Minister of Information Michael Makuei recently told reporters WFP had been "intransigent" with his government.

"Did they come here for humanitarian services? They came there for their own ulterior objectives," Makuei said, reflecting some officials' view that the UN, with its peacekeeping mission and aid agencies, had too much authority.

Meanwhile, South Sudan's government spends 44 percent of its budget on military and security, but just 11 percent on health, education and humanitarian affairs, according to the finance ministry. 

 

"The government knows that it doesn't have to spend money on healthcare and education because the international community is always going to do it for them, and they can spend it on weapons instead," one diplomat said on condition of anonymity because he was not authorised to speak to the media.

South Sudan has long suffered from periods of hunger. The fighting has only made it worse.

Fighting has killed at least 60 people in the past week alone, the miltiary said on Friday, stoking fears the region could soon plunge back into full-scale war.

Army spokesman Lul Ruai Koang accused the rebels of "burning civilians, maiming women, and child abductions and setting ablaze properties".
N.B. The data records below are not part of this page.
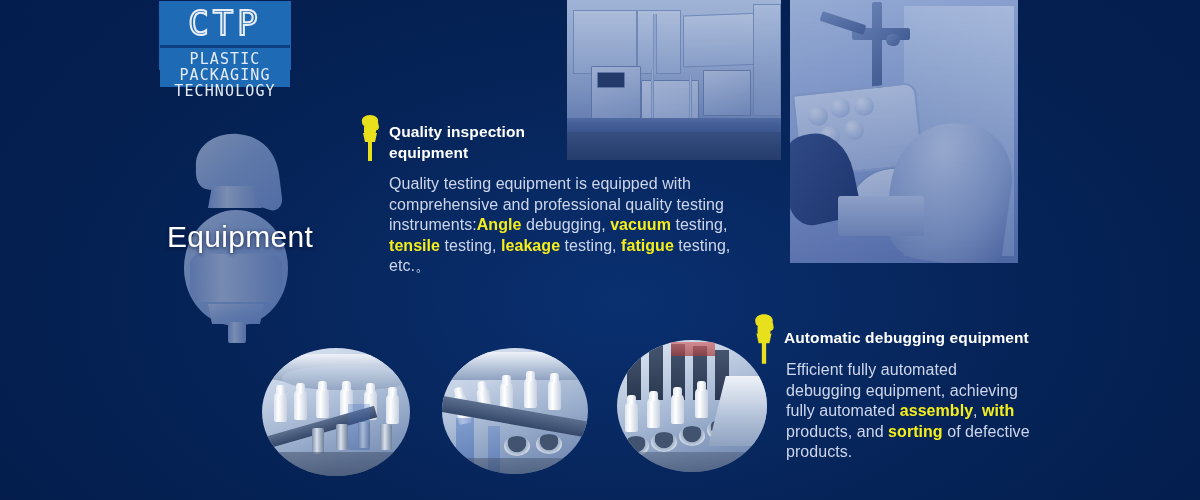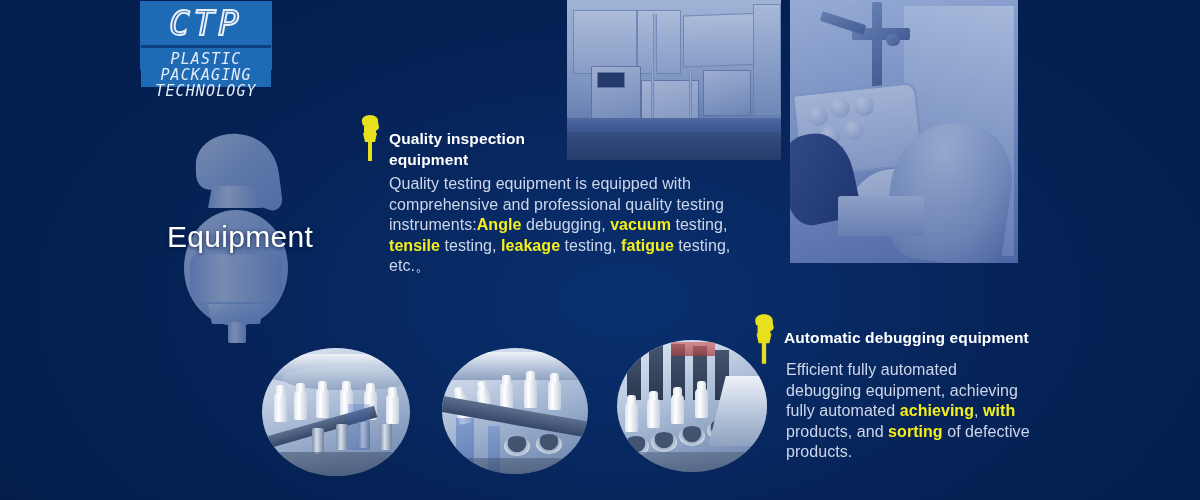--- a/index.html
+++ b/index.html
@@ -16,27 +16,26 @@
     height: 500px;
     overflow: hidden;
     background:
       radial-gradient(ellipse 900px 520px at 52% 60%, #0a3070 0%, #062459 42%, #041f50 68%, #03184299 100%),
       linear-gradient(180deg, #042460 0%, #03205a 50%, #021a4a 100%);
   }
 
   
   .logo-box {
     position: absolute;
-    left: 141px;
+    left: 160px;
     top: 2px;
     width: 130px;
     height: 67px;
     background: #1d67b4;
     box-shadow: 0 0 0 1px #1d67b4;
-    font-style: italic;
   }
   .logo-top {
     position: relative;
     height: 43px;
     border-bottom: 3px solid #0c3e80;
     background: #1f6ab5;
     overflow: hidden;
   }
   .logo-ctp {
     position: absolute;
@@ -278,21 +277,21 @@
   .block-body {
     position: absolute;
     font-size: 16px;
     color: #cdd6ea;
     line-height: 20.5px;
     letter-spacing: 0.05px;
   }
   .hl { color: #f5ee1b; font-weight: 600; }
 
   #sec1-icon { left: 357px; top: 114px; }
-  #sec1-head { left: 389px; top: 121px; width: 230px; margin-top: 7px; }
+  #sec1-head { left: 389px; top: 121px; width: 230px; }
   #sec1-body { left: 389px; top: 174px; width: 380px; }
 
   #sec2-icon { left: 750px; top: 313px; }
   #sec2-head { left: 784px; top: 327px; width: 300px; }
   #sec2-body { left: 786px; top: 360px; width: 250px; }
 </style>
 </head>
 <body>
 
 <div id="page">
@@ -440,15 +439,15 @@
   </div>
   <div class="block-body" id="sec1-body"><span>Quality testing equipment is equipped with comprehensive and professional quality testing instruments:</span><span class="hl">Angle</span><span> debugging, </span><span class="hl">vacuum</span><span> testing, </span><span class="hl">tensile</span><span> testing, </span><span class="hl">leakage</span><span> testing, </span><span class="hl">fatigue</span><span> testing, etc.。</span></div>
 
   <svg class="pump-icon" id="sec2-icon" width="28" height="52" viewBox="0 0 26 48">
     <path d="M5 8 C4 4 8 1 13 1 C18 1 22 4 21 8 L22 13 C22 16 19 17 17 16 L15 12 L8 12 C6 12 5 10 5 8 Z" fill="#e8e01c"></path>
     <rect x="7" y="11" width="12" height="9" rx="2" fill="#e8e01c"></rect>
     <path d="M6 19 L20 19 L18 28 L8 28 Z" fill="#e8e01c"></path>
     <rect x="11" y="27" width="4" height="20" fill="#e8e01c"></rect>
   </svg>
   <div class="block-head" id="sec2-head">Automatic debugging equipment</div>
-  <div class="block-body" id="sec2-body"><span>Efficient fully automated debugging equipment, achieving fully automated </span><span class="hl">achieving</span><span>, </span><span class="hl">with</span><span> products, and </span><span class="hl">sorting</span><span> of defective products.</span></div>
+  <div class="block-body" id="sec2-body"><span>Efficient fully automated debugging equipment, achieving fully automated </span><span class="hl">assembly</span><span>, </span><span class="hl">with</span><span> products, and </span><span class="hl">sorting</span><span> of defective products.</span></div>
 
 </div>
 
 </body></html>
Armed men loyal to former vice president Riek Machar have killed 11 government soldiers and 28 civilians from Saturday to Thursday, Koang said in a press statement. Twenty-one rebels were also killed, he said.

A spokesman for the rebels was not immediately available for comment.

South Sudan, the world's youngest nation, sank into civil war in 2013 after President Kiir, an ethnic Dinka, sacked Machar, a Nuer, from his position as vice president. Subsequent fighting often followed ethnic lines and human rights groups say both sides targeted civilians.

A peace pact in 2015 ostensibly ended the fighting but has frequently been violated. Major clashes broke out again in July. Machar fled the country and is seeking medical treatment in South Africa. He has been replaced as vice president by General Taban Deng Gai.

In pictures: Educating girls in South Sudan [1]

Between four and five million people are at risk of death if they do not receive food assistance, according to WFP, and Northern Bahr el Ghazal has been hit hardest.

Roughly 60 percent of the population faces levels of hunger described as "crisis," ''emergency" or "catastrophic", according to UN agencies.

"I used to eat three times per day. Now I eat once," said Nyibol Dut, a mother who said the price of two litres of grain has shot up 175 percent in two years ago.